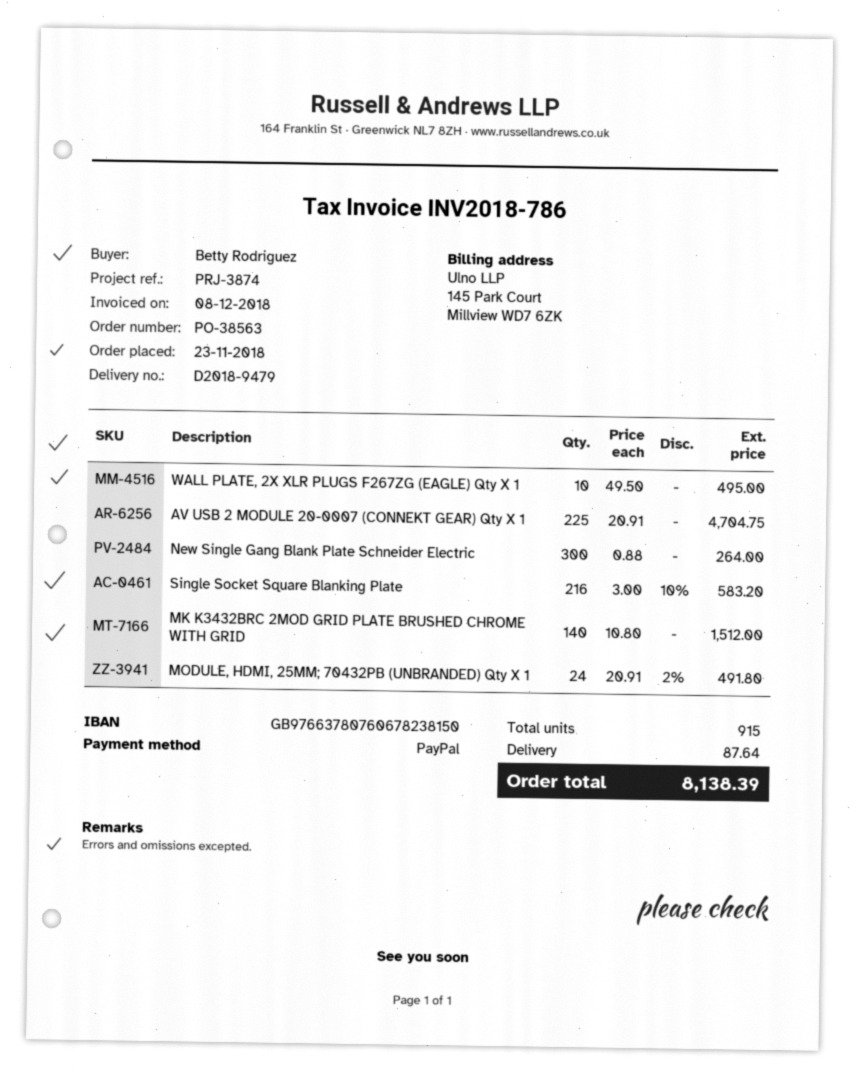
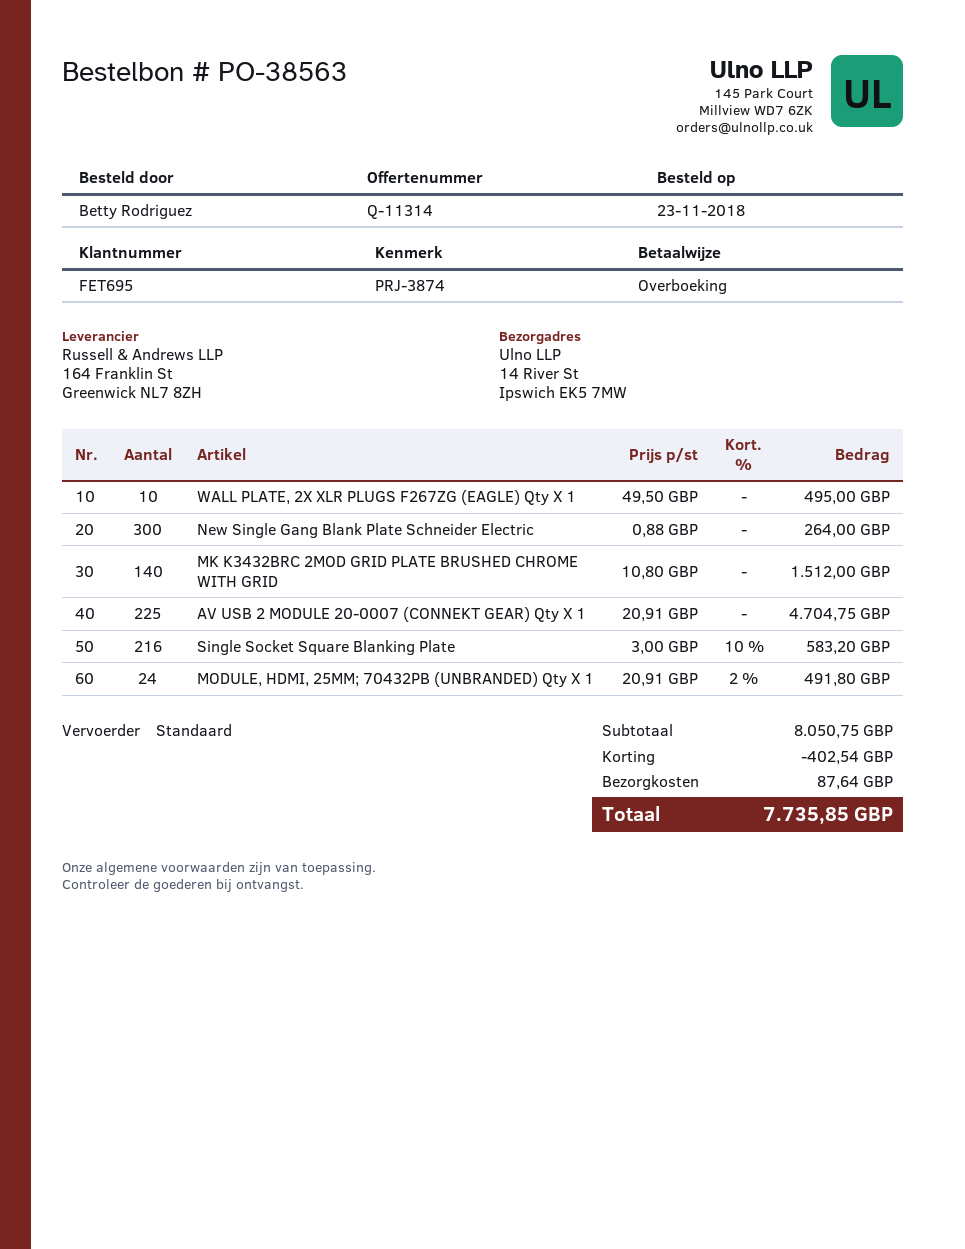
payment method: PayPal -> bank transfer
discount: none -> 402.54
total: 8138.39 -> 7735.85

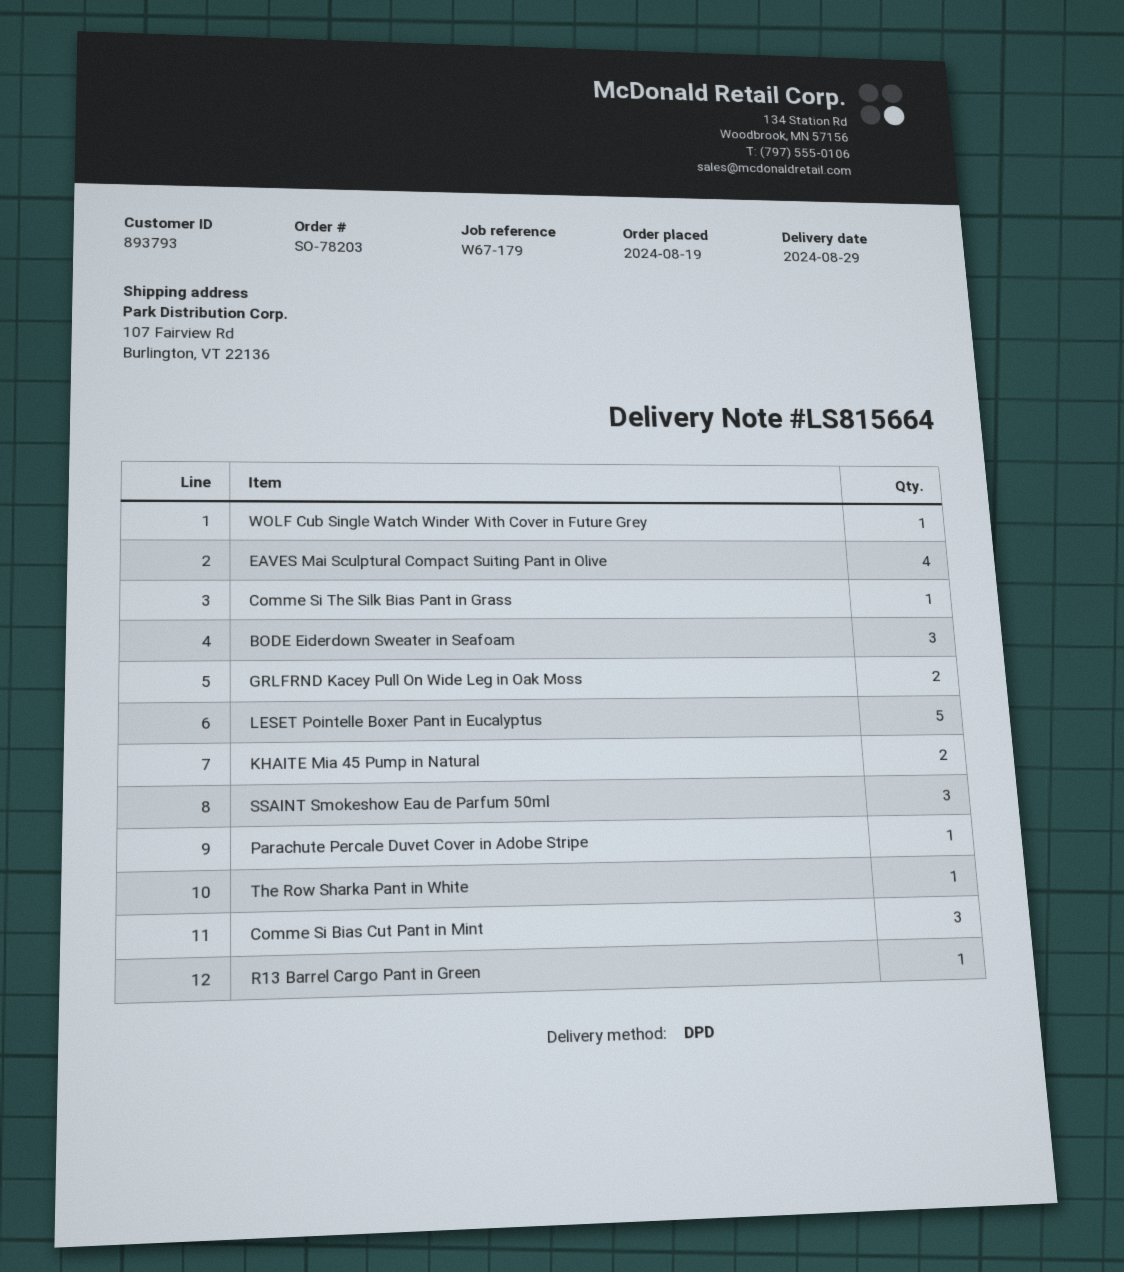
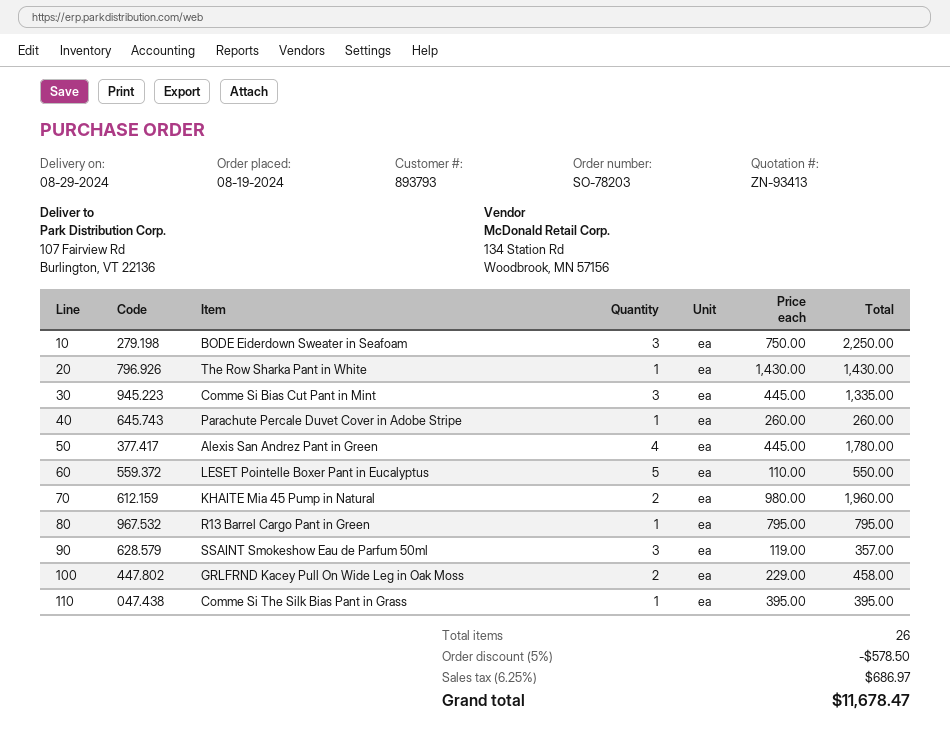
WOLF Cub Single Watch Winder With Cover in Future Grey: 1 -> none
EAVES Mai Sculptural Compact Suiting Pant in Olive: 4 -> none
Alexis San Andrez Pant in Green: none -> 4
————
### Exercise details
Copy all lines above containing the string "Pant".

### Answer to this problem
EAVES Mai Sculptural Compact Suiting Pant in Olive: 4 -> none
Alexis San Andrez Pant in Green: none -> 4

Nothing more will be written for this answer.